Thursday, April 24, 2008

Send the Clones Away

JenniferA few weeks ago, when I left work, I was greeted by the following scene:



Ahhhgh! Someone had cut down all the apple trees lining the EBC lawn, and just before they ought to have blossomed. They looked fine this morning! Why has this happened?



Close inspection of the downed trees revealed that many of them were in fact in bad shape, with bark coming off, and cores that were becoming hollow. Many of them were also covered in lichens, which is very attractive but probably not good for the tree. And the final straw, apparently, was the proliferation of this red stuff on the bark (some kind of fungus?), which is said to be Bad, and capable of spreading to other trees.

I think some people in EBC must have been even more startled than I was, and had written emails to whoever is in charge of facilities, demanding an explanation. Later in the afternoon we got a slightly defensive mass email saying, among other things, that

"Originally the plan was to use clones taken from the old trees, but the quality of the clones was not sufficient. The clones will though be planted in other parts of EBC."

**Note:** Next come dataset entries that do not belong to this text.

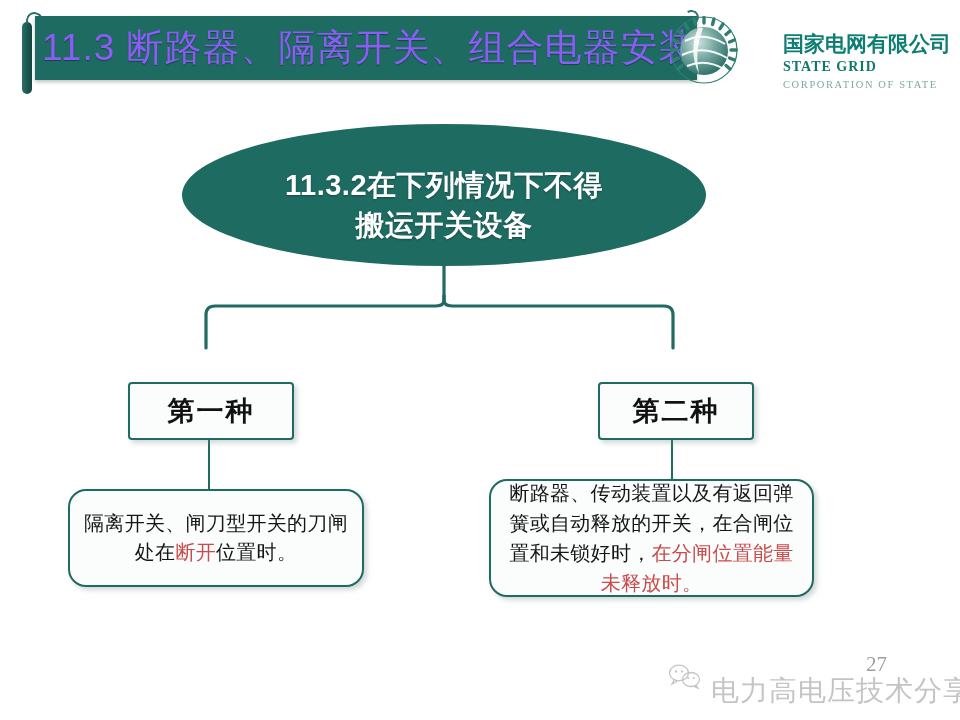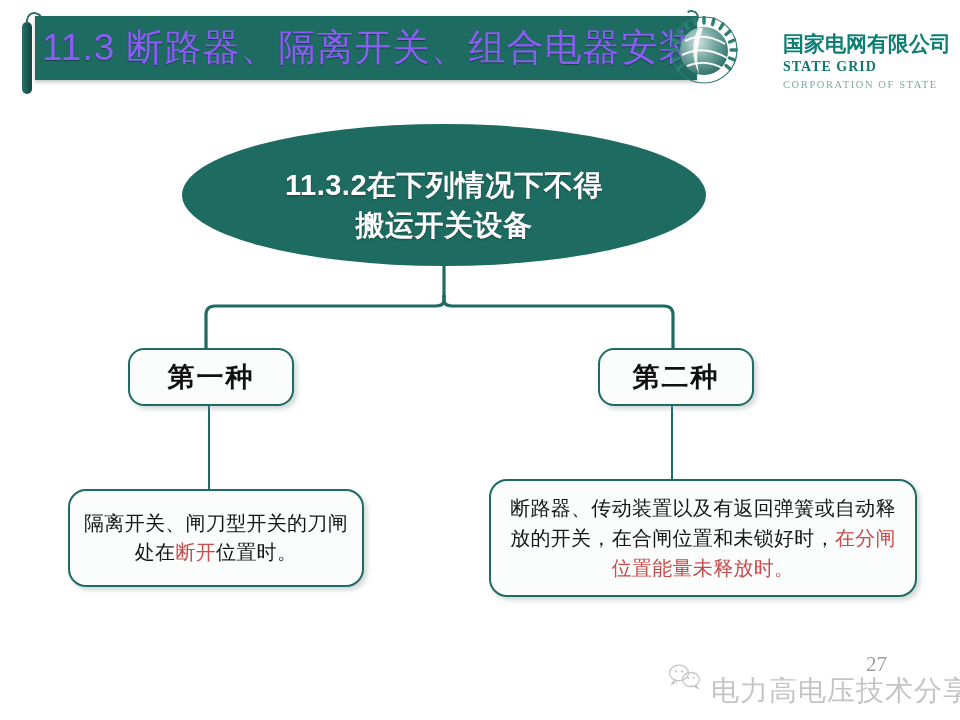--- a/index.html
+++ b/index.html
@@ -79,42 +79,43 @@
   }
 
   
   #connector-svg{position:absolute;left:0;top:0;width:960px;height:720px;pointer-events:none;}
 
   
   .branch-box{
     position:absolute;
     background:#fbfdfd;
     border:2.2px solid #1f6a61;
-    border-radius:16px;
+    border-radius:4px;
     display:flex;align-items:center;justify-content:center;
     box-shadow:3px 3px 5px rgba(120,140,140,.35);
+    margin-top:34px;
   }
   .branch-label{
     font-size:27px;font-weight:bold;color:#111;letter-spacing:2px;
   }
   #branch-box-1{left:128px;top:348px;width:162px;height:54px;}
   #branch-box-2{left:598px;top:348px;width:152px;height:54px;}
 
   
   .detail-box{
     position:absolute;
     background:#fbfdfd;
     border:2.2px solid #1f6a61;
     border-radius:18px;
     box-shadow:3px 3px 5px rgba(120,140,140,.35);
     display:flex;align-items:center;justify-content:center;
     padding:6px 12px;box-sizing:border-box;
   }
   #detail-box-1{left:68px;top:489px;width:296px;height:98px;}
-  #detail-box-2{left:489px;top:479px;width:428px;height:118px;}
+  #detail-box-2{left:489px;top:479px;width:325px;height:118px;}
   .detail-text{
     font-size:20px;line-height:29px;color:#151515;text-align:center;
     letter-spacing:.3px;
   }
   #detail-box-2 .detail-text{font-size:20px;line-height:30px;}
   .hl{color:#c94b4b;}
 
   
   #watermark{
     position:absolute;left:668px;top:655px;width:290px;height:42px;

Our botany department traces its heritage back to Linnaeus himself, but our clones weren't good enough? Oh the shame of it.

Watching the installation of the saplings has been sort of surreal, because I have never seen any of it actually happening. I go in in the morning, and things are one way; I come out at night, and things have changed. For all I know, the work is being done by tree elves imported from Finland. One day, the old trees were lying on the ground, cut off at ground level, then they disappeared. Next day, holes appeared where the stumps had been (although the old roots weren't dug up so much as cut off). Sometime thereafter the holes were filled in with dirt.

After that, more dirt was piled up so that each hole now had a four-sided pyramid of dirt poking up out of it. This last Wednesday, the pyramids were leveled off. Yesterday, small holes were dug in the pyramids, and between morning fika and afternoon fika, the 3 m high saplings arrived. When I arrived this morning they had been planted; by afternoon, they were trussed to supports on either side.

So I mourn the loss of the old trees, but I look forward to seeing the new trees take root, and many years from now, if I ever come back, I can say that I was here when these trees were planted. By unseen Finnish tree elves.